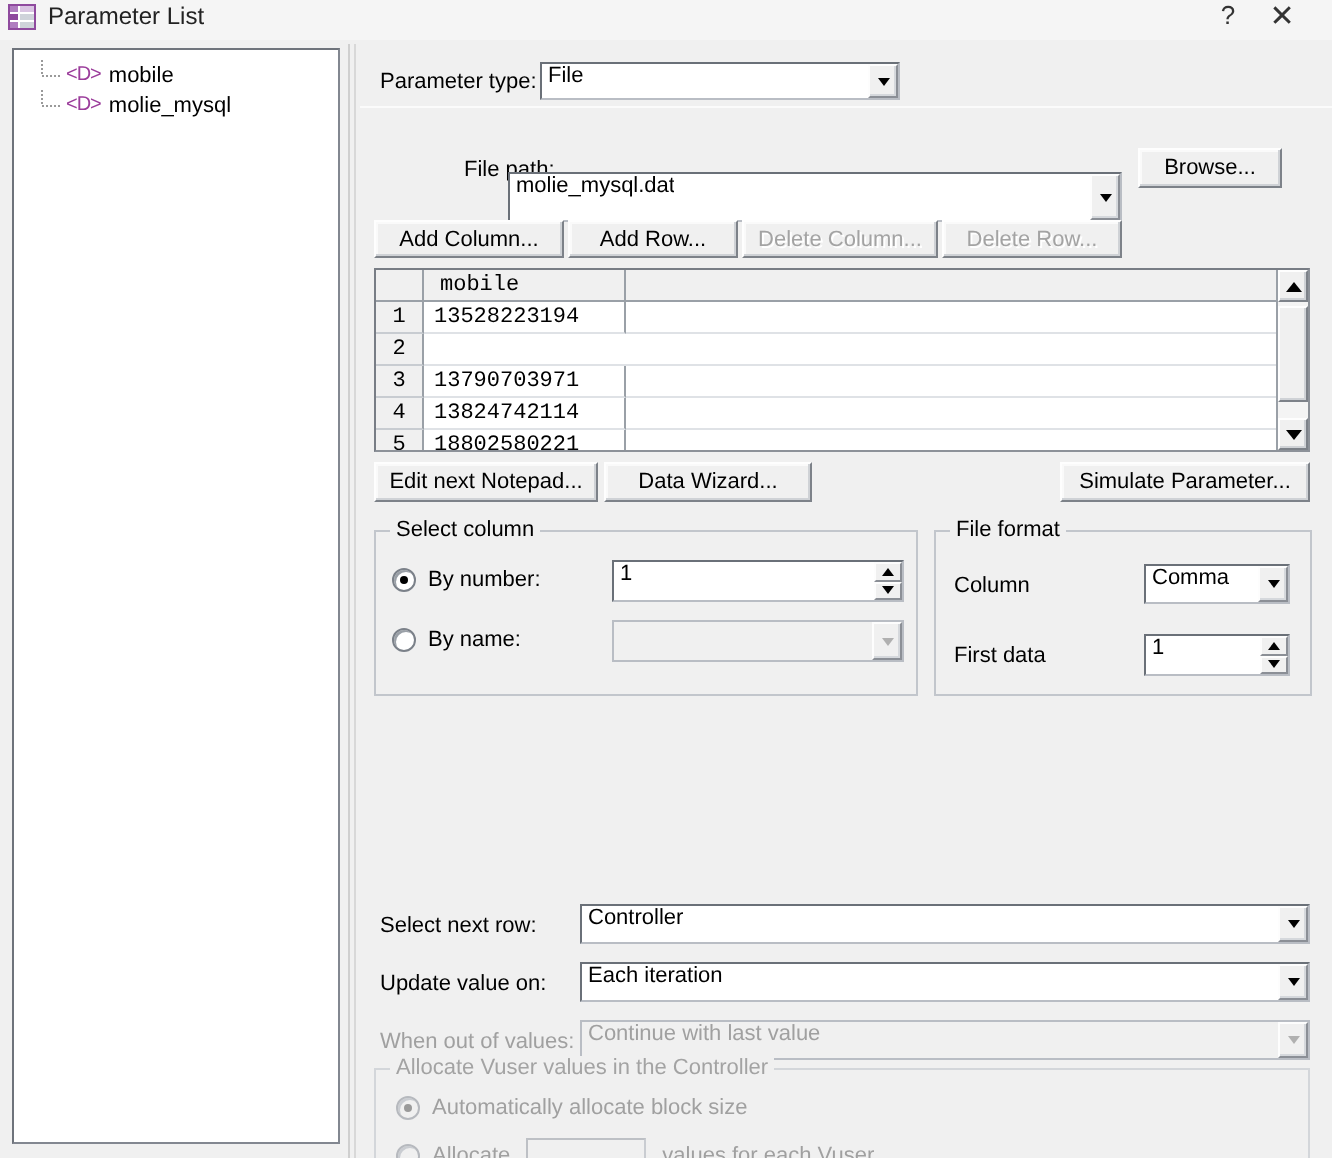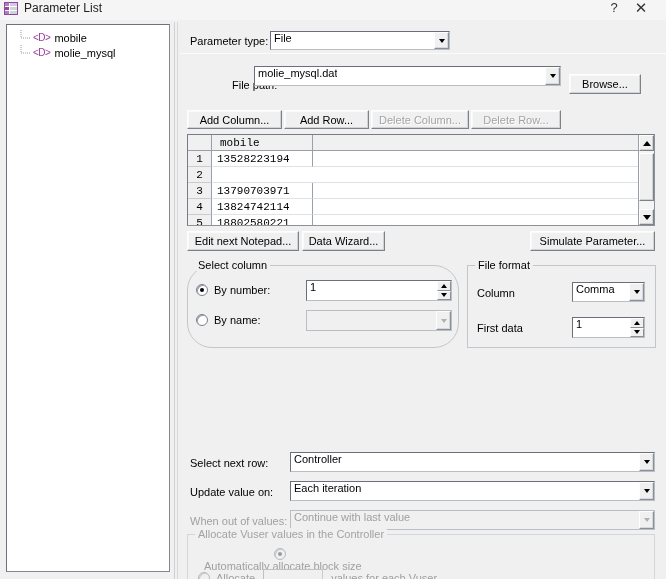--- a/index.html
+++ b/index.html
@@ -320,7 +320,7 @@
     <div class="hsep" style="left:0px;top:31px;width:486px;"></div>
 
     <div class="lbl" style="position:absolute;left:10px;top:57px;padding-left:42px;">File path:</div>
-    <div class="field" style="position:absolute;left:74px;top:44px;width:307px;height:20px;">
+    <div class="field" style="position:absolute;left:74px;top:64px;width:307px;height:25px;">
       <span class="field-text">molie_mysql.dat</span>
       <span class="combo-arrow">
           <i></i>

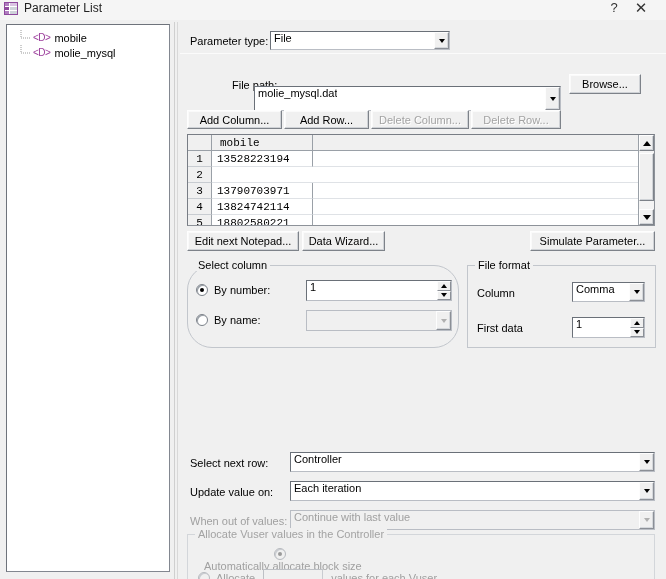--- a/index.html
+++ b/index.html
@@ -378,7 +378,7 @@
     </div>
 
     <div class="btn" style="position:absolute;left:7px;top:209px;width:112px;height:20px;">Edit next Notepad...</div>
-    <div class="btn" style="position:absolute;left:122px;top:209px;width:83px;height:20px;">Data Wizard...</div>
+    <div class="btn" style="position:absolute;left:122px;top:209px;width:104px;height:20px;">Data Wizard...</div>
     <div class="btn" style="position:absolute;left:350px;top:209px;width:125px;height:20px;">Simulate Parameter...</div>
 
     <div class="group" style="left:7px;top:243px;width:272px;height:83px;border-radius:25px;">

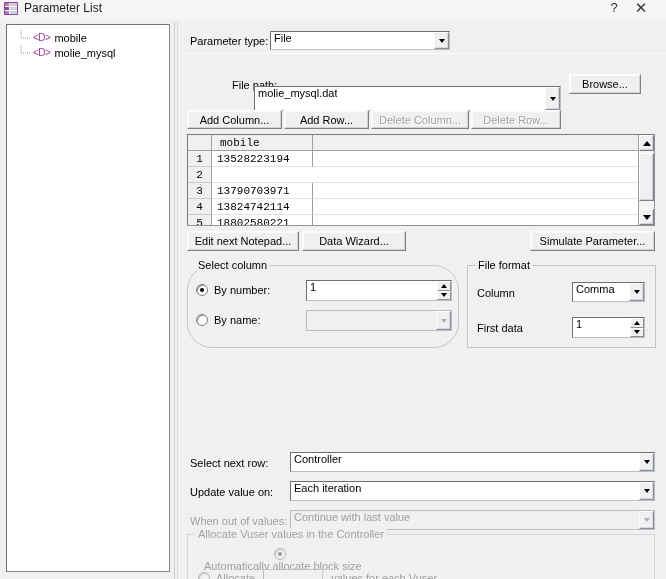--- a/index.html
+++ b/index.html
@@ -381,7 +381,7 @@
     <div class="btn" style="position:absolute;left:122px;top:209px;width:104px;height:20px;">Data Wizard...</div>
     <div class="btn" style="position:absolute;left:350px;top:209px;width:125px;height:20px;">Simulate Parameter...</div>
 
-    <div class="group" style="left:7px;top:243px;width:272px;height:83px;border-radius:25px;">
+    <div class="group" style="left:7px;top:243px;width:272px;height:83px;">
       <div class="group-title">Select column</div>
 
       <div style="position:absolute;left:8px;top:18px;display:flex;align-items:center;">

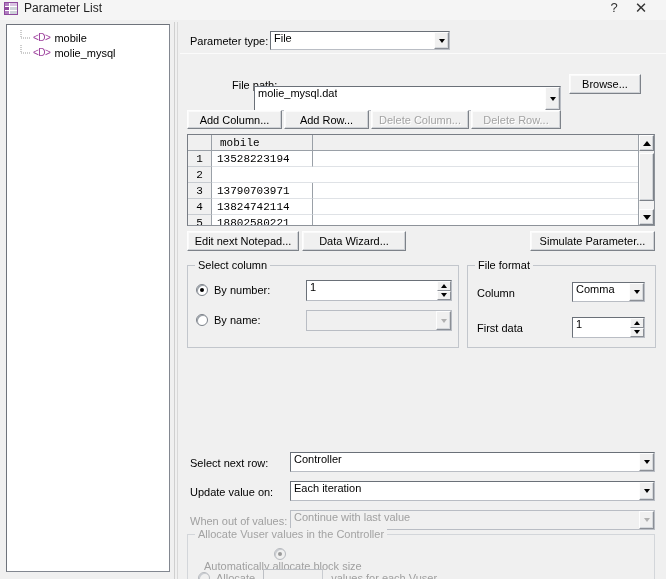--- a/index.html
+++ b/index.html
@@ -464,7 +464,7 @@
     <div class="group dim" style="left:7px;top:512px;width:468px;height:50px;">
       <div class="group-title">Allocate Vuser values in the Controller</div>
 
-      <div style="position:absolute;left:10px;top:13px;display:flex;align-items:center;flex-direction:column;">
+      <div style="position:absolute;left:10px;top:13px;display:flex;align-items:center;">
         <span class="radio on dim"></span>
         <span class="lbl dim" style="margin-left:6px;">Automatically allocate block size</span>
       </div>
______________________________
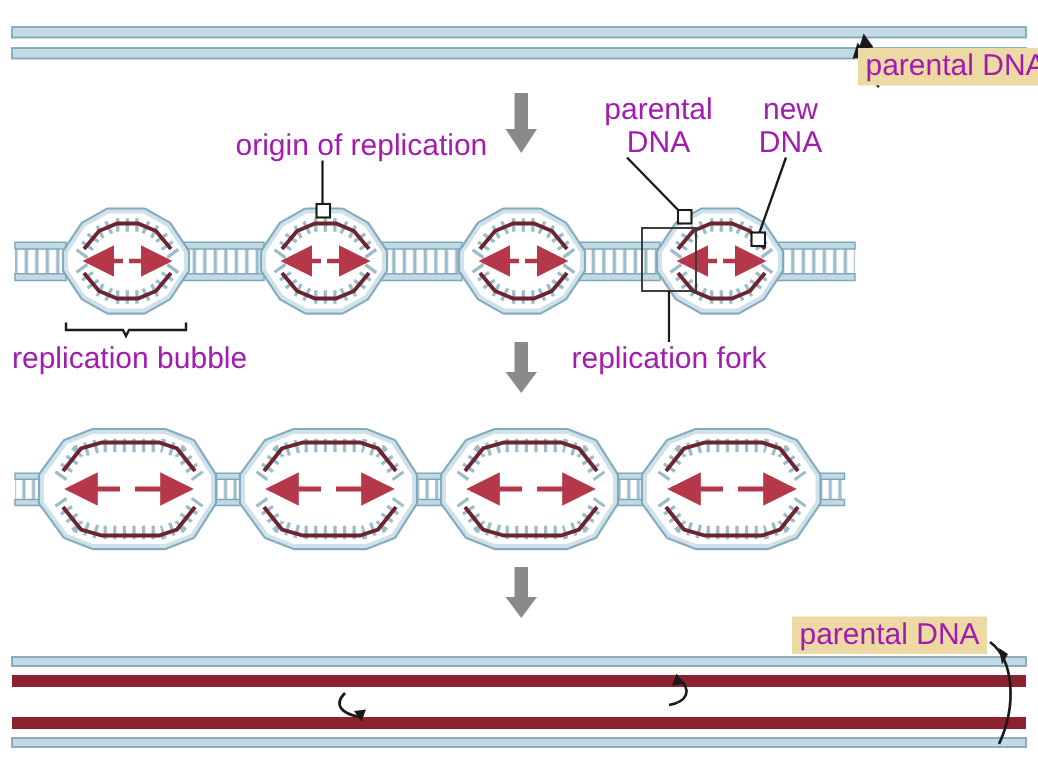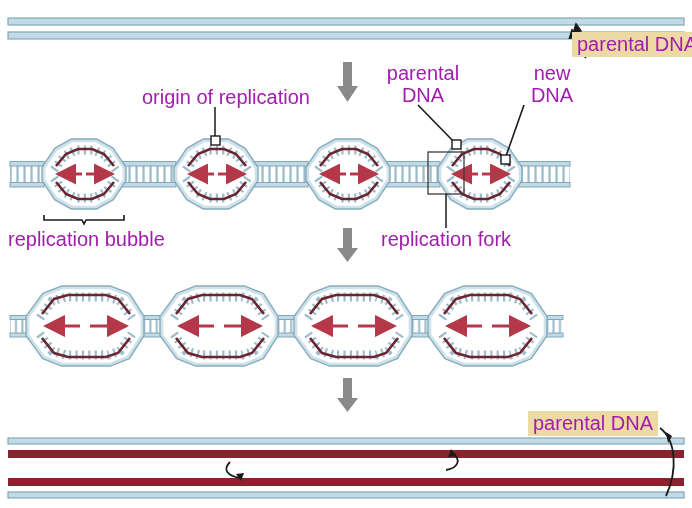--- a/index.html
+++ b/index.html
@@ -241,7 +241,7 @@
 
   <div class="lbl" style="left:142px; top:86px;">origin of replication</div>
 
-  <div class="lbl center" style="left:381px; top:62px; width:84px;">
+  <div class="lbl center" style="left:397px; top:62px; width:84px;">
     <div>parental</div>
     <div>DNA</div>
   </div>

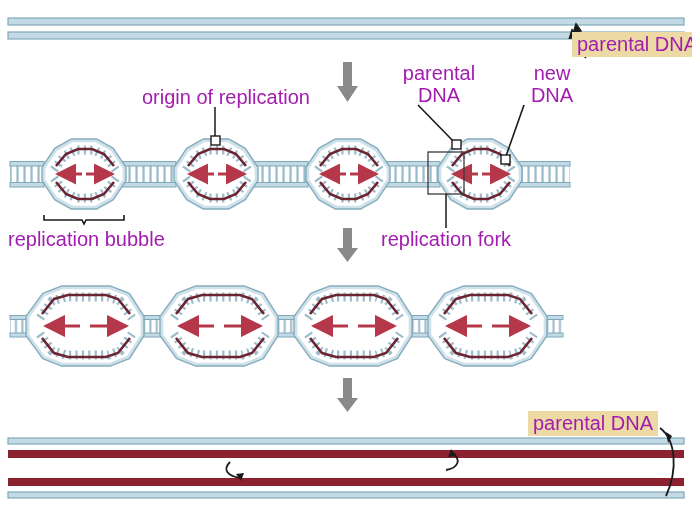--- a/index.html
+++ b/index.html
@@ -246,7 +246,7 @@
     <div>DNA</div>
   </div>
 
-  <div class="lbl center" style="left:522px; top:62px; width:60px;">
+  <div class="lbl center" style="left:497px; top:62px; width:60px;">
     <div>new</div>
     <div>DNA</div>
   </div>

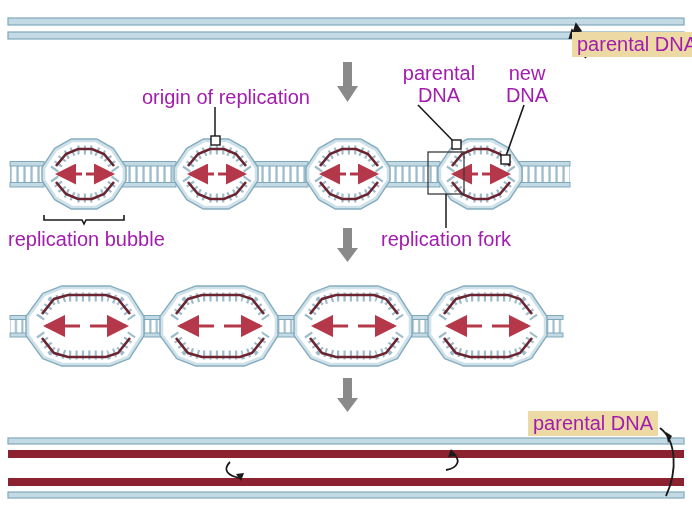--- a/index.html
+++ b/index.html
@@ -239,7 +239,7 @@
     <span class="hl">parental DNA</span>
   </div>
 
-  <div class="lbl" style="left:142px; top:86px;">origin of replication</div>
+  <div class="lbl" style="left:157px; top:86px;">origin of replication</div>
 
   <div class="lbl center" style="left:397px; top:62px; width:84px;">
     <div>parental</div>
______________________________
* **What to produce**: Reproduce every line from the listing above that holds the word "radius".

* **Exercise response**:
     <div class="group" style="left:7px;top:243px;width:272px;height:83px;border-radius:25px;">
-    <div class="group" style="left:7px;top:243px;width:272px;height:83px;border-radius:25px;">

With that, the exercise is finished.